* [Screenshot and code edit data]:
-=-=-=-=-

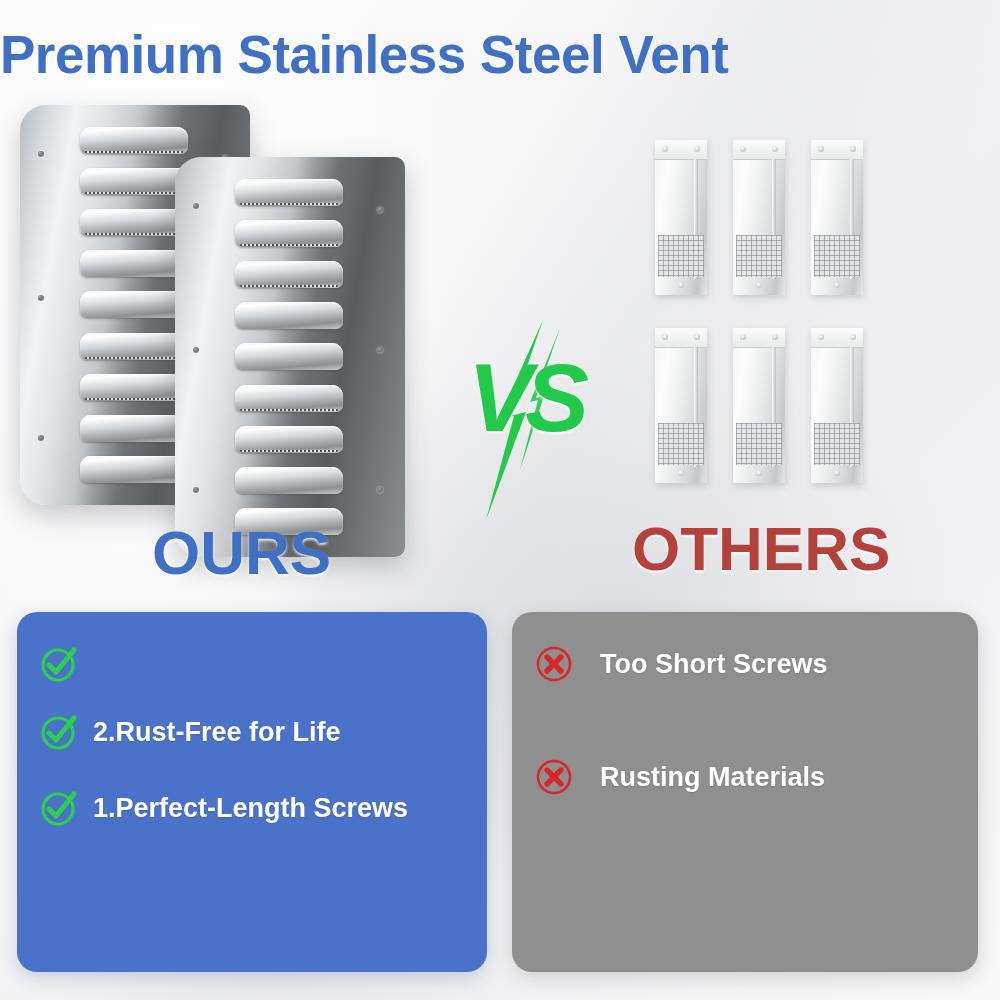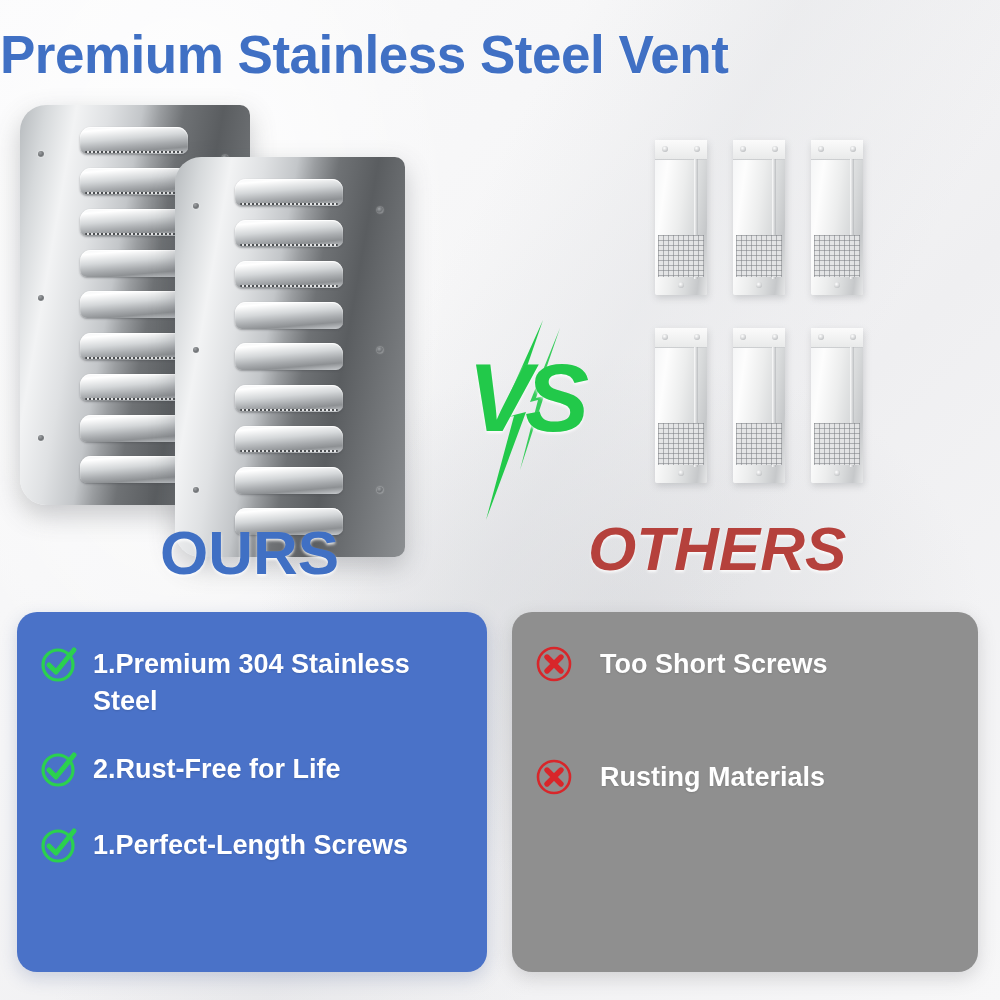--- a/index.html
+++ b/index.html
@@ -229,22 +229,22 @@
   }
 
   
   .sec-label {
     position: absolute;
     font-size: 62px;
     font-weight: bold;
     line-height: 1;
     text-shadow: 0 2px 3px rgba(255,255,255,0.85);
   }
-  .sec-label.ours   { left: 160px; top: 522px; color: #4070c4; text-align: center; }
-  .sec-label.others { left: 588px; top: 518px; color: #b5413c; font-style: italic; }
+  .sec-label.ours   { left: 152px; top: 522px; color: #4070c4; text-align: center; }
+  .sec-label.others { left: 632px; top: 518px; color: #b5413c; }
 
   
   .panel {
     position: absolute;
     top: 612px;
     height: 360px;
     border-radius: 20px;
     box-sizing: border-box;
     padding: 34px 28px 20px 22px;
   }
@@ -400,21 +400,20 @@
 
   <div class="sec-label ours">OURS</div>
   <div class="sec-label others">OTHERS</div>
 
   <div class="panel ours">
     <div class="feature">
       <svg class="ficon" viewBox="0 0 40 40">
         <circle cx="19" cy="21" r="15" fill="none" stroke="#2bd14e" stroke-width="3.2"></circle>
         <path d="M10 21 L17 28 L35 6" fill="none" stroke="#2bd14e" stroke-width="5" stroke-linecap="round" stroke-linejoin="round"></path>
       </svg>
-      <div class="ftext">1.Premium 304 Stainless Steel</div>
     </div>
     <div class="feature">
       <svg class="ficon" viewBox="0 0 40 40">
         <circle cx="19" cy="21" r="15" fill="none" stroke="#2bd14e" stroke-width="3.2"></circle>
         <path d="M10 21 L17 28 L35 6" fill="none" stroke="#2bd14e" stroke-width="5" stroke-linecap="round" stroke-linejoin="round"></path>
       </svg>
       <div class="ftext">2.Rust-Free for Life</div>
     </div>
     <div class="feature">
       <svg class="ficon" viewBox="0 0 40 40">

-=-=-=-=-

* [Exercise objective]:
Scan the entries and show every line in which the word "align" is found.

* [Response below]:
-  .sec-label.ours   { left: 160px; top: 522px; color: #4070c4; text-align: center; }
+  .sec-label.ours   { left: 152px; top: 522px; color: #4070c4; text-align: center; }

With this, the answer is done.